Start of GIVEN RECORDS

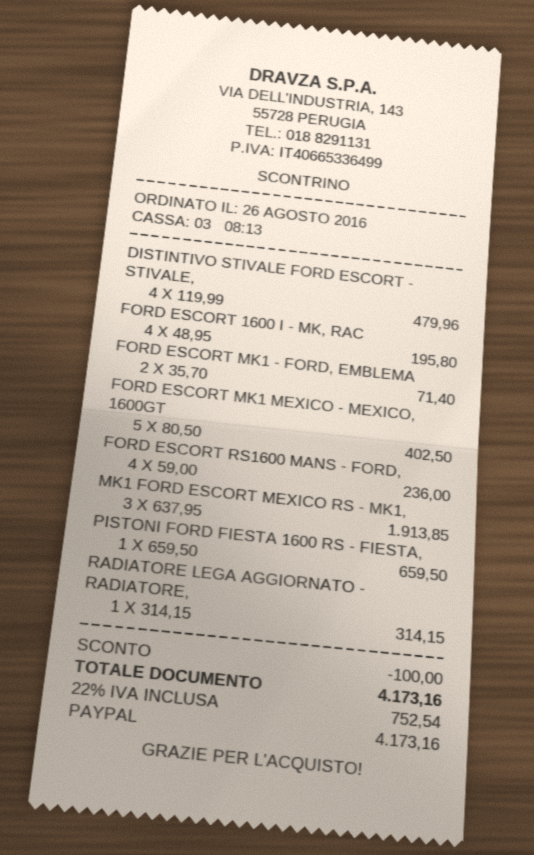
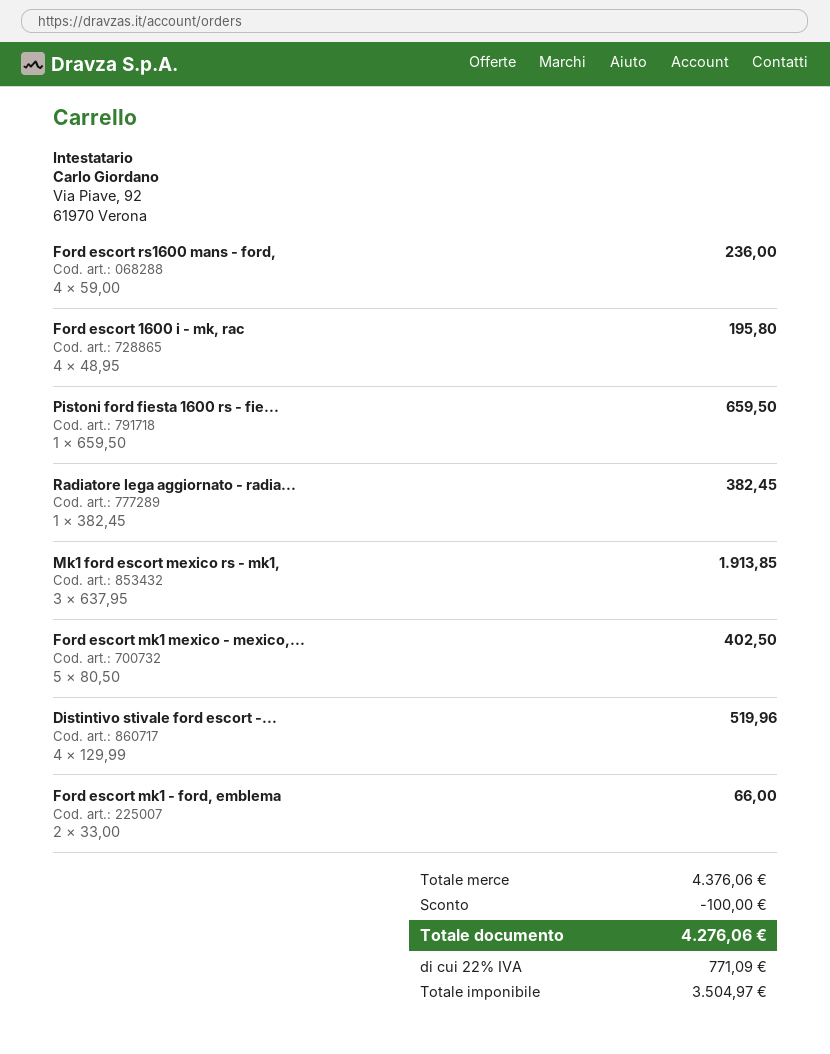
DISTINTIVO STIVALE FORD ESCORT - STIVALE,: 4 x 119.99 = 479.96 -> 4 x 129.99 = 519.96
FORD ESCORT MK1 - FORD, EMBLEMA: 2 x 35.70 = 71.40 -> 2 x 33.00 = 66.00
RADIATORE LEGA AGGIORNATO - RADIATORE,: 1 x 314.15 = 314.15 -> 1 x 382.45 = 382.45
tax: 22% = 752.54 -> 22% = 771.09
total: 4173.16 -> 4276.06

End of GIVEN RECORDS

EXERCISE:
Your reply must be a single number: the count of lines in the listing that hold "ESCORT".

ANSWER SPACE:
2